In the data below, which lines hold "rect"? Copy every one.

Segment Open

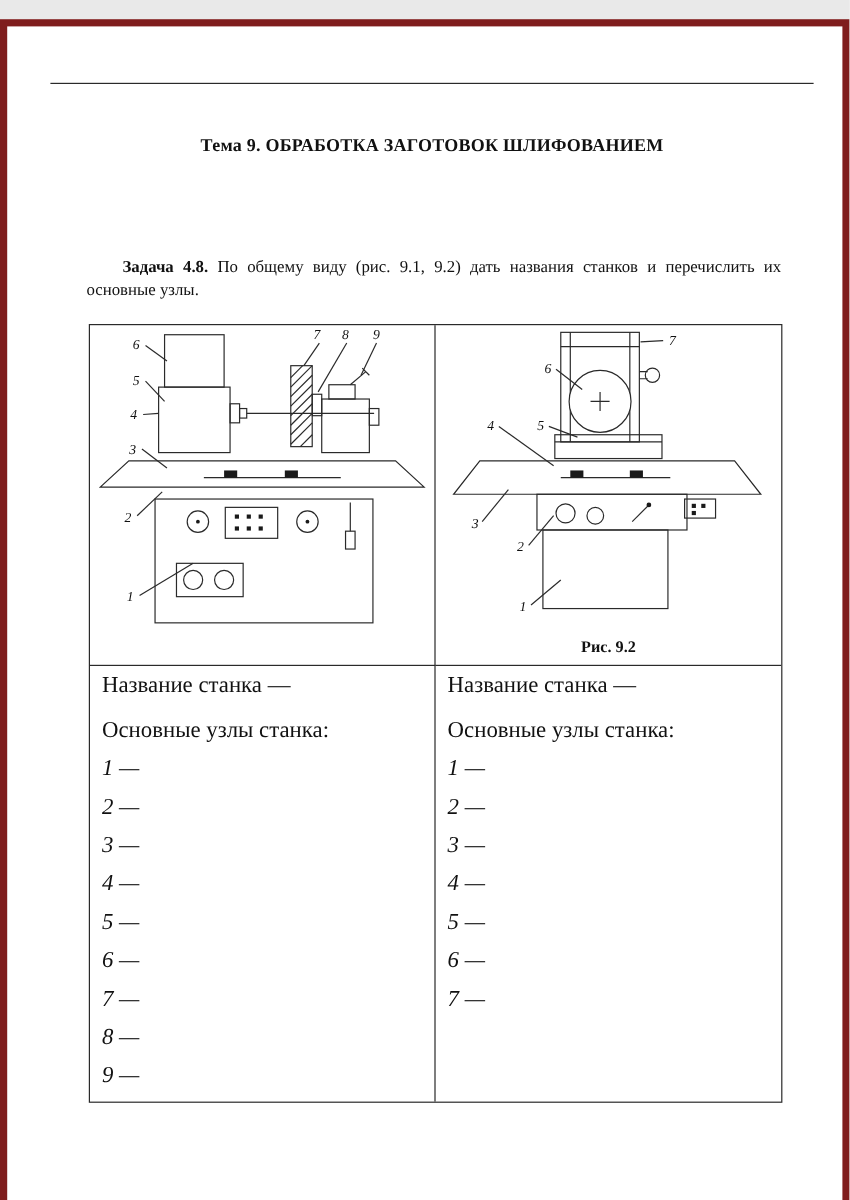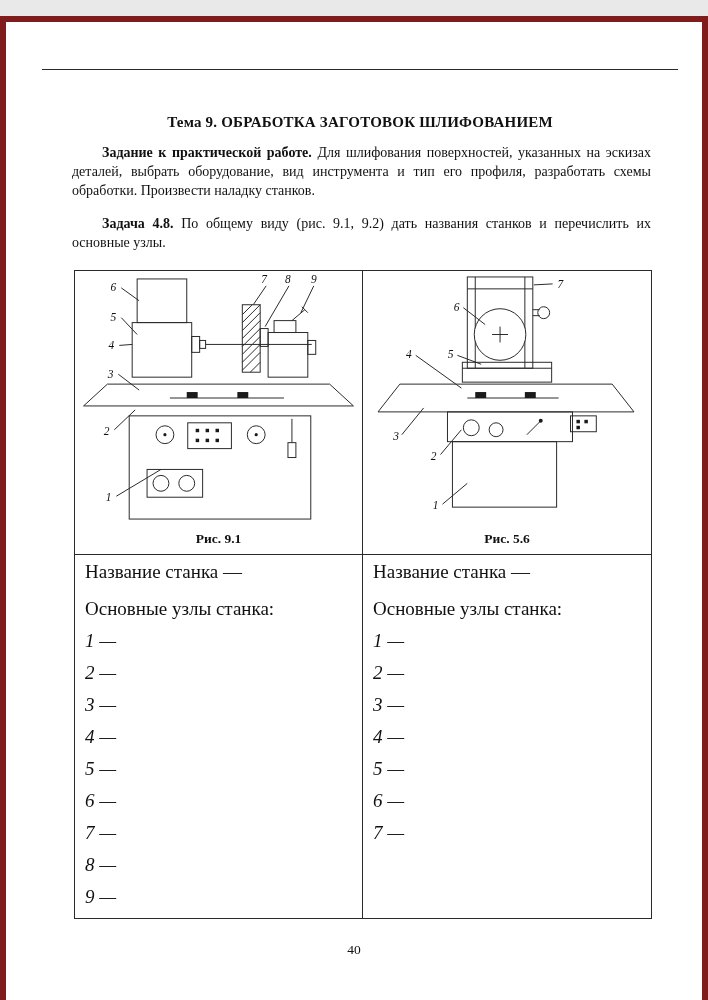--- a/index.html
+++ b/index.html
@@ -47,21 +47,20 @@
   svg text { font-family:"Liberation Serif", serif; font-style:italic; font-size:11.5px; fill:#111; stroke:none; }
 </style>
 </head>
 <body>
 
 <div class="page">
   <div class="rule top"></div>
 
   <div class="title">Тема 9. ОБРАБОТКА ЗАГОТОВОК ШЛИФОВАНИЕМ</div>
 
-  <p class="para para1"><span class="lead">Задание к практической работе.</span> <span>Для шлифования поверхностей, указанных на эскизах деталей, выбрать оборудование, вид инструмента и тип его профиля, разработать схемы обработки. Произвести наладку станков.</span></p>
 
   <p class="para para2"><span class="lead">Задача 4.8.</span> <span>По общему виду (рис. 9.1, 9.2) дать названия станков и перечислить их основные узлы.</span></p>
 
   <div class="worktable">
 
     <div class="cell fig-cell col-left">
       <svg viewBox="0 0 288 256" aria-hidden="true">
         <g class="draw">
 
           <rect x="62" y="8" width="50" height="44"></rect>
@@ -128,21 +127,20 @@
           <text x="41" y="50" text-anchor="end">5</text>
           <text x="39" y="79" text-anchor="end">4</text>
           <text x="38" y="108" text-anchor="end">3</text>
           <text x="34" y="165" text-anchor="end">2</text>
           <text x="36" y="232" text-anchor="end">1</text>
           <text x="190" y="12" text-anchor="middle">7</text>
           <text x="214" y="12" text-anchor="middle">8</text>
           <text x="240" y="12" text-anchor="middle">9</text>
         </g>
       </svg>
-      <div class="fig-caption">Рис. 9.1</div>
     </div>
 
     <div class="cell fig-cell">
       <svg viewBox="0 0 288 256" aria-hidden="true">
         <g class="draw">
 
           <rect x="104" y="6" width="66" height="92"></rect>
           <line x1="112" y1="6" x2="112" y2="98"></line>
           <line x1="162" y1="6" x2="162" y2="98"></line>
           <line x1="104" y1="18" x2="170" y2="18"></line>
@@ -188,21 +186,21 @@
         <g>
           <text x="195" y="17">7</text>
           <text x="96" y="40" text-anchor="end">6</text>
           <text x="90" y="88" text-anchor="end">5</text>
           <text x="48" y="88" text-anchor="end">4</text>
           <text x="35" y="170" text-anchor="end">3</text>
           <text x="73" y="190" text-anchor="end">2</text>
           <text x="75" y="240" text-anchor="end">1</text>
         </g>
       </svg>
-      <div class="fig-caption">Рис. 5.6</div>
+      <div class="fig-caption">Рис. 9.2</div>
     </div>
 
     <div class="cell form-cell col-left">
       <div>Название станка —</div>
       <div class="units-label">Основные узлы станка:</div>
       <div class="form-item">1 —</div>
       <div class="form-item">2 —</div>
       <div class="form-item">3 —</div>
       <div class="form-item">4 —</div>
       <div class="form-item">5 —</div>
@@ -219,15 +217,14 @@
       <div class="form-item">2 —</div>
       <div class="form-item">3 —</div>
       <div class="form-item">4 —</div>
       <div class="form-item">5 —</div>
       <div class="form-item">6 —</div>
       <div class="form-item">7 —</div>
     </div>
 
   </div>
 
-  <div class="page-number">40</div>
   <div class="rule bottom"></div>
 </div>
 
 </body></html>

Segment Closed

* _Written response_:
           <rect x="62" y="8" width="50" height="44"></rect>
           <rect x="104" y="6" width="66" height="92"></rect>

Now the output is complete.